You never expect to hear that someone you love is dying.
You never expect to hear that there is a 0% chance of someone you love getting better.
You never expect that phone call to come, and you can never anticipate how you will react.
On Wednesday 19th April 2017, that phone call came. It was a normal day at work for me. I was actually feeling quite bored. Nobody was emailing me back, most of my to-do list was done. We were having an office party that evening to celebrate Easter, and everybody was quietly counting down the hours.
My mum had been struggling with her speech since December. Everyone was concerned, but she is as stubborn as a mule – she kept saying ‘I will’ whenever we urged her to go to the doctor. It wasn’t anything serious, it would be fine. We had no idea. I know now that even if we’d received the diagnosis then, it wouldn’t have changed anything. In a way, I’m glad she had Christmas without knowing what was happening.
In February, she finally went to see her GP, and was sent immediately to A&E. Her speech had deteriorated so much that the GP thought she’d had a stroke. She didn’t tell my sister or me until that evening. I was walking through London to an event in Westminster when she told me. But it was all-clear. The MRI scans, the blood tests – nothing showed up. There was no damage. Perhaps the nerves would just repair themselves.
It was at Day 50 when I truly began to panic. The doctors had told Mum her nerves would heal at a rate of 1mm per day. Fifty days later, her speech was getting worse, and I knew they were wrong. It should have healed by two inches – two inches of nerve damage! Something wasn’t right, but they just couldn’t explain it to us.
I knew a little about MND. The Theory of Everything was filmed in my college at Cambridge, and I had done some research when the film was released. I confided in my sister and best friend that I was scared it was MND, that it was the only thing that made sense, but on Saturday 15th April the doctors assured us that it was not. The MRI scans didn’t detect any signs of a stroke, tumour or Motor Neurone Disease.

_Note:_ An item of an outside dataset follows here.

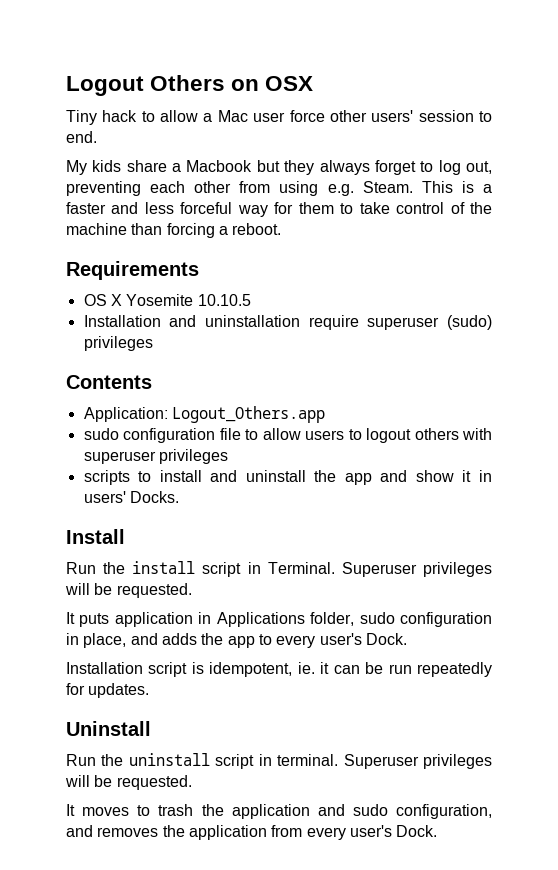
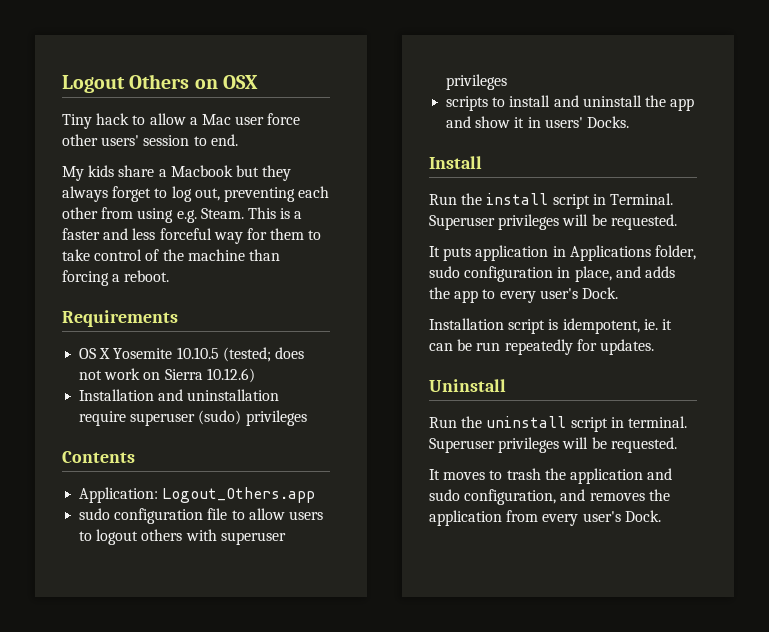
- OS X Yosemite 10.10.5
+ OS X Yosemite 10.10.5 (tested; does not work on Sierra 10.12.6)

We spent four days of uneasy relief. MND was the worst possible outcome, in my opinion, so whatever was wrong with her wasn’t as bad as I feared. It was clearly a problem, but it wasn’t that bad.
Then Wednesday came.
In a hospital two hundred miles from where I was sat at work, my mum sat down with her mum and her fiancee, and was told the news which has changed all of our lives.
My sister called me in tears. She is twenty years old – I am twenty two. In the space of one phone call, the world fell from under my feet.
This is the start of my story. Our story. The story of my battered and broken family who are finally pulling together for her, for my mum. This blog will be my companion as we embark on this journey. Together we will face the battles and the heartbreak, and share in the joy my sister and I are determined to generate.
Diagnosis is not the end. It’s the start of a whole new kind of life, and we are determined to live it.